According to the Kimura neutral Hypothesis, genetic variation in a body during the evolution of the entire population usually does not affect the performance of the entire population. In evolutionary algorithms, especially in the later stages of evolutionary processes, most newly generated individuals cannot join elite populations. In the following cases, the non-directionality of the evolutionary algorithm is more obvious: (1) For some multi-modal or multiple local optimization problems, the random search algorithm may perform better in preventing the population from falling into local convergence. (2) For individuals who are far away from the objective space, the individuals randomly generated by the parent selection tend to be poor fitness values, which is mainly due to the one-to-one correspondence between the objective space and the decision space. (3) In later stage of an evolutionary algorithm, some individuals are often selected as parent individuals because they perform well in the objective space. Therefore, individuals in a population tend to focus on a particular region or a few specific values, which leads to the stagnation of evolutionary algorithms.

Therefore, using the entire population as a parent selection pool is not conducive to the direction search of the evolution process. Especially in the case of an increase in the number of objectives, the generation of new individuals requires information from individuals with good evolutionary genes. At the same time, traditional evolutionary operators are optimized for single-objective optimization. There is a certain limitation when dealing with multi-objective optimization problems, especially many-objective optimization problems.

Figure 5 shows the new individual locations that can be generated by two common crossover operators when randomly selecting a parent individual. The solid line in the figure is the true Pareto front, and the dotted line is the area where the individual is probably generated. When the position of the parent individual is not good, it may occur that no feasible solution or elite solution can be generated no matter what algorithm parameters is given.

Fig. 5

Two crossover operators.

Based on the analysis of the above phenomenon, the individual generation strategy based on probabilistic model is adopted as the evolutionary operator. Its characteristics and principles are shown in Fig. 6.

Fig. 6

The Pareto front and Pareto set based on Gaussian mixture model.

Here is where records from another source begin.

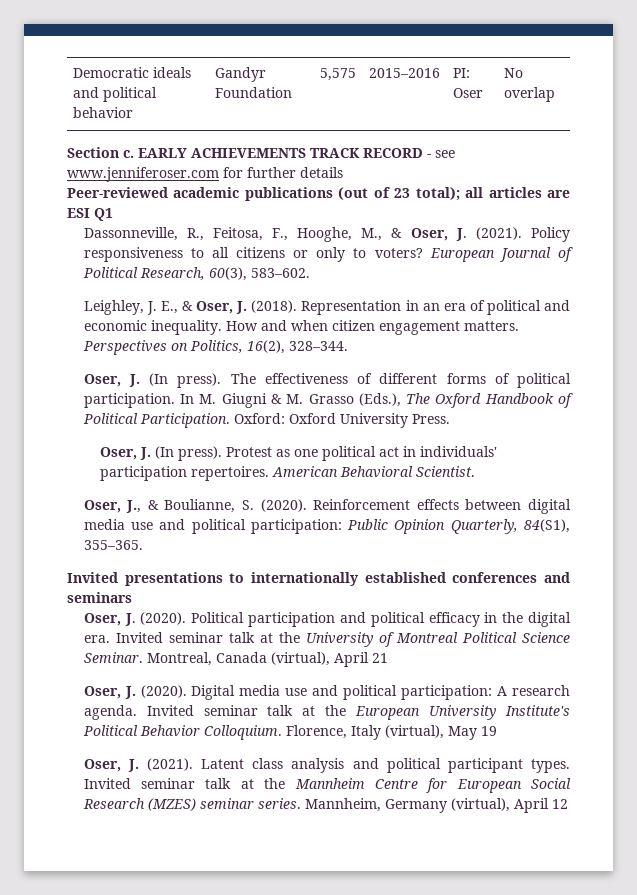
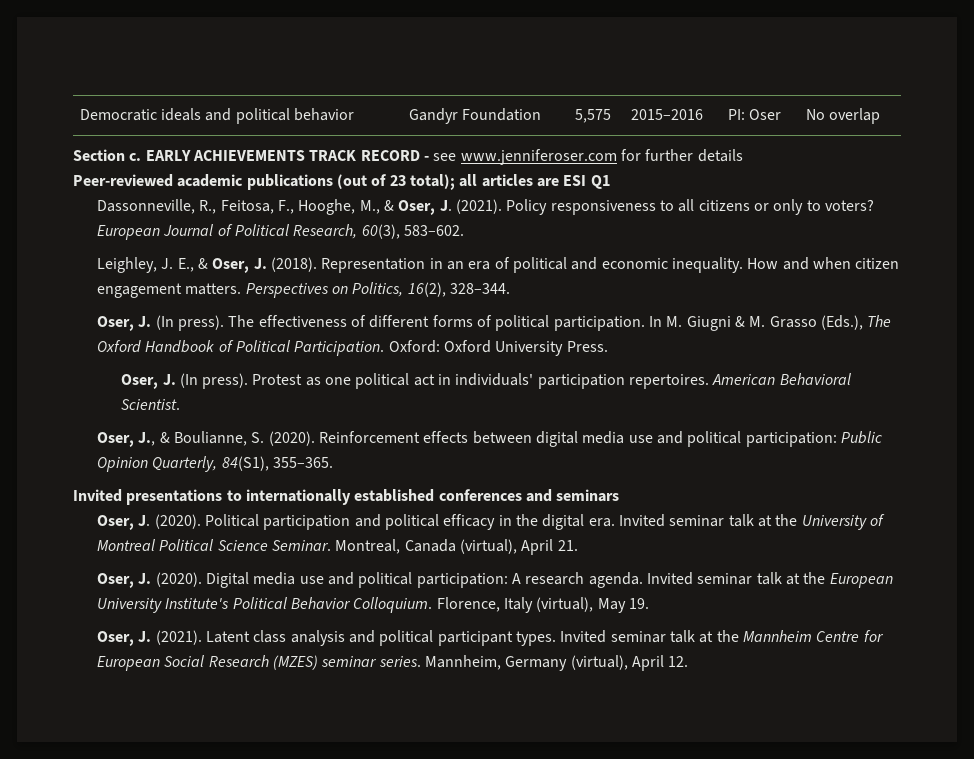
- Montreal, Canada (virtual), April 21
+ Montreal, Canada (virtual), April 21.
- Florence, Italy (virtual), May 19
+ Florence, Italy (virtual), May 19.
- Mannheim, Germany (virtual), April 12
+ Mannheim, Germany (virtual), April 12.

Figure 6 shows the Pareto front and the Pareto solution set based on the Gaussian mixture model. Usually, the solutions on the true Pareto front set show a one-to-one correspondence with the solution on the true Pareto solution set. Several points of continuous distribution on the leading edge exhibit connectivity and aggregation in the solution set. According to this characteristic, the Gaussian mixture model is adopted as one of the evolutionary operators.

The fitness value calculation formula of evolutionary population parent individual is shown in Equation 8: $\begin{matrix} μ = \frac{1}{K} \sum_{k = 1}^{K} x^{k} \\ Σ = \frac{1}{K - 1} \sum_{k = 1}^{K} (x^{k} - μ) (x^{k} - μ)^{T} \end{matrix}$ (8) Where, K is the number of individuals in the corresponding sub-area; μ is the expected value of the distribution x^k; Σ is the covariance vector of the n · n dimension.

The individuals in the sub-populations follow the normal distribution model as shown in Equation 9:

$\begin{matrix} N (x | μ, Σ) = \frac{1}{2 π^{\frac{D}{2}}} \cdot \frac{1}{\sqrt{| Σ |}} exp [- \frac{1}{2} (x^{k} - μ)^{T} \\ Σ^{- 1} (x^{k} - μ)] \end{matrix}$ (9) Where, D is dimension of the problem; |Σ| is the module of Σ.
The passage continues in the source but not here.